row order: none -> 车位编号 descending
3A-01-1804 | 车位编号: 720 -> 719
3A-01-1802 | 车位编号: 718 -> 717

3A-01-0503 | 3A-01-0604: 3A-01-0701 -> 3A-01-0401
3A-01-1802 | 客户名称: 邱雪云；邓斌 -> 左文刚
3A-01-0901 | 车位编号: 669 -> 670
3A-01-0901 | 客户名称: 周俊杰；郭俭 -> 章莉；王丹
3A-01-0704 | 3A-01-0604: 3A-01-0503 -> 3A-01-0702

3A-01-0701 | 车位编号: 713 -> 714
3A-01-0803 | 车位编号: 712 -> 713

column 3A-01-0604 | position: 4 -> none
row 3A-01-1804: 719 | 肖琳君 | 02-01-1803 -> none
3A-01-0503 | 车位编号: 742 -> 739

++++++++++

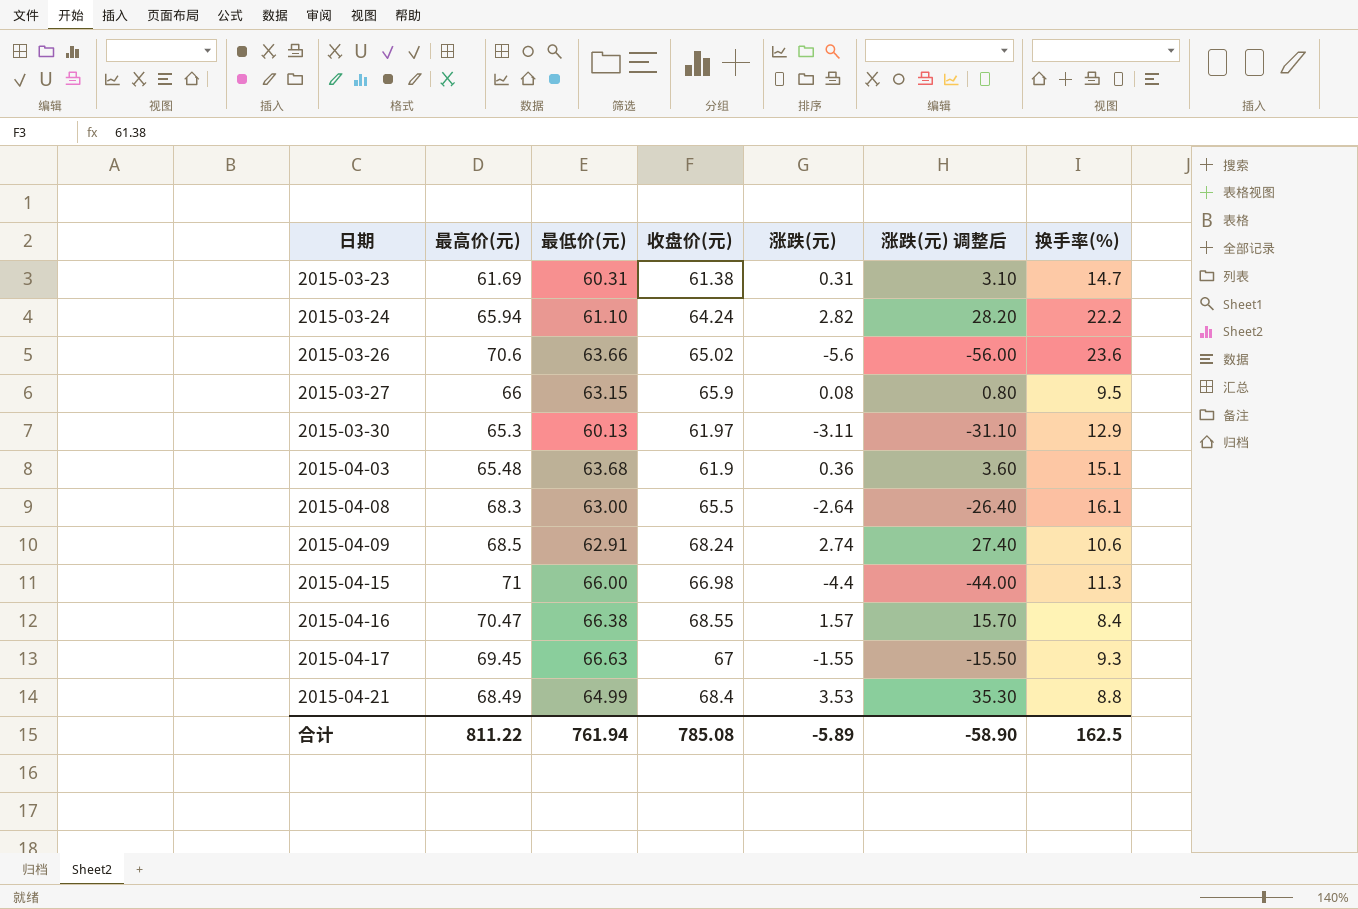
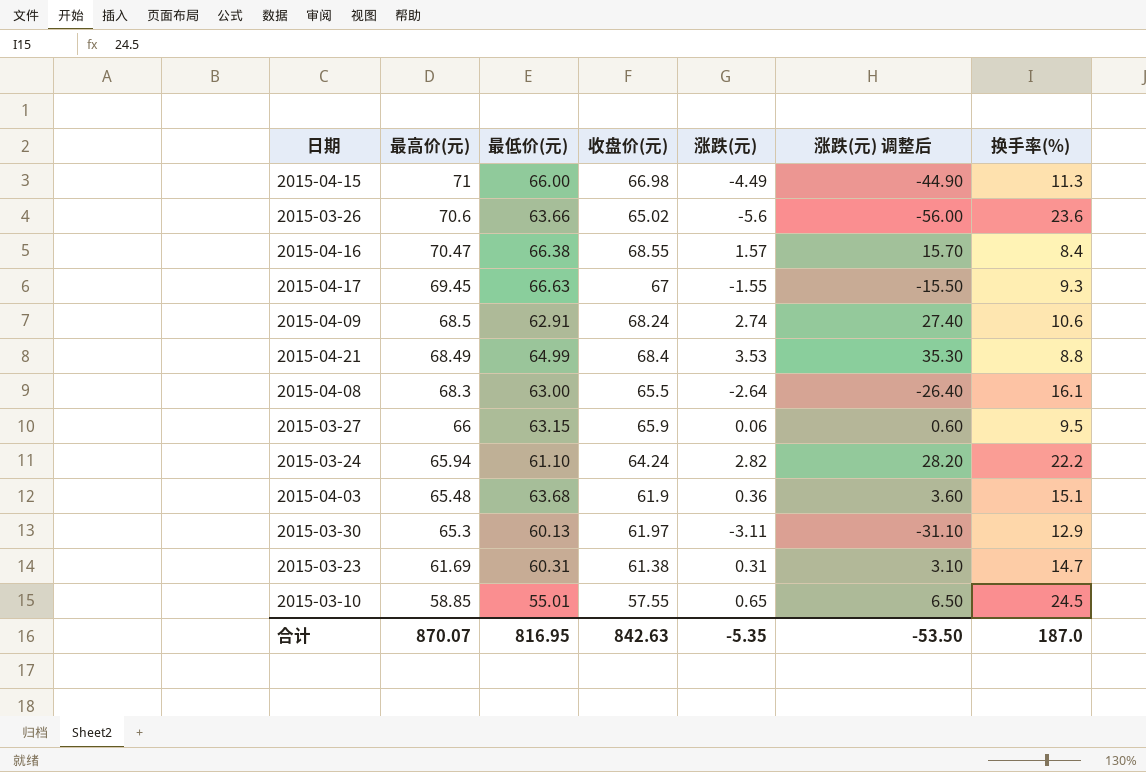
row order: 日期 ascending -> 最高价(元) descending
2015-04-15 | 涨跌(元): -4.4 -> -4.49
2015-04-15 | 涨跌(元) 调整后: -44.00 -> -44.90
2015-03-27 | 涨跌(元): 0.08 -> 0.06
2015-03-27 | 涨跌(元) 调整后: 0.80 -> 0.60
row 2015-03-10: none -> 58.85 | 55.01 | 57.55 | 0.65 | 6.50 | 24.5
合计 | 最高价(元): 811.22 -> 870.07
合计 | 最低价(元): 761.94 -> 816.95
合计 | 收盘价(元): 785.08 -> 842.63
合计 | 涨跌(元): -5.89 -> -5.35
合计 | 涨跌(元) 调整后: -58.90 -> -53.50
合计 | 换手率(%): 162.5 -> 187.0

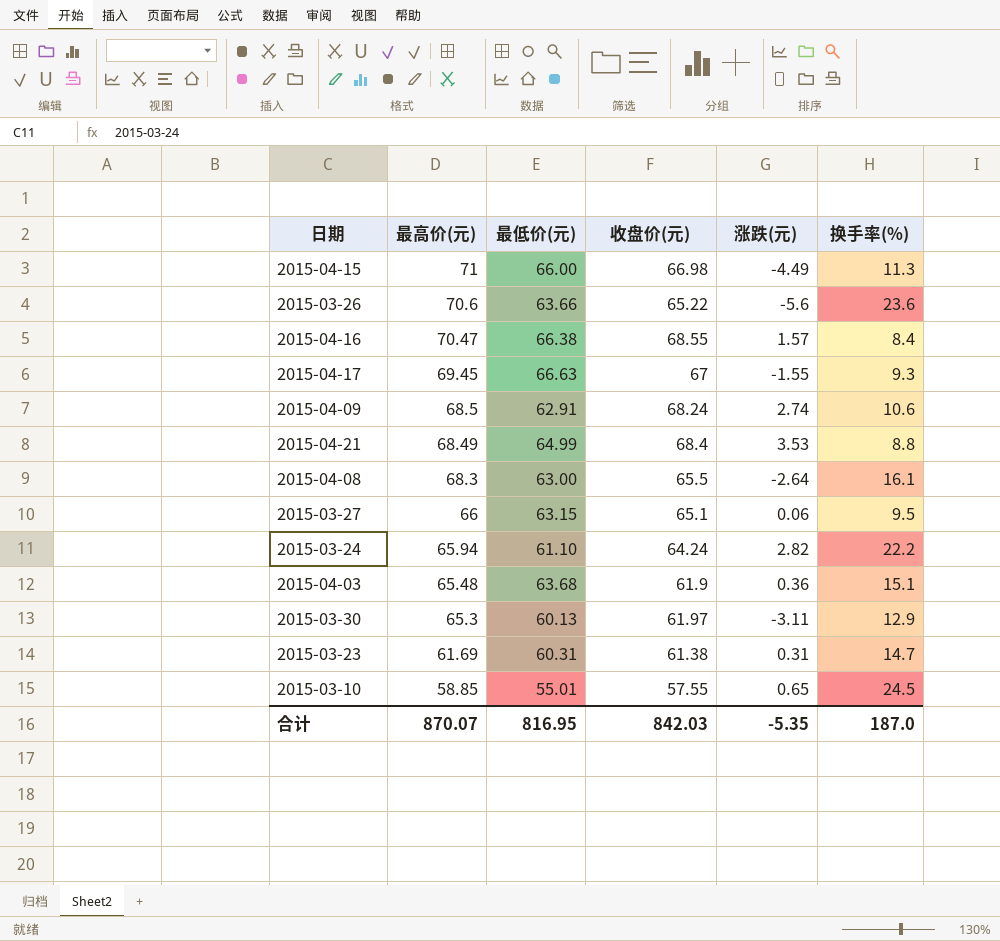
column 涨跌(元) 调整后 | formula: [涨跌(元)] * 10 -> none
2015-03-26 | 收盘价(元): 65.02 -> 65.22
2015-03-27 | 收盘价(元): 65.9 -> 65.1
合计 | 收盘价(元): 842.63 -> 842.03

++++++++++

- Aim of the exercise -
Lines to set down from above: the line with "row order: none -> 车位编号 descending", the line with "3A-01-0901 | 客户名称: 周俊杰；郭俭 -> 章莉；王丹", and every line between, each exactly as written.

- Answer section -
row order: none -> 车位编号 descending
3A-01-1804 | 车位编号: 720 -> 719
3A-01-1802 | 车位编号: 718 -> 717

3A-01-0503 | 3A-01-0604: 3A-01-0701 -> 3A-01-0401
3A-01-1802 | 客户名称: 邱雪云；邓斌 -> 左文刚
3A-01-0901 | 车位编号: 669 -> 670
3A-01-0901 | 客户名称: 周俊杰；郭俭 -> 章莉；王丹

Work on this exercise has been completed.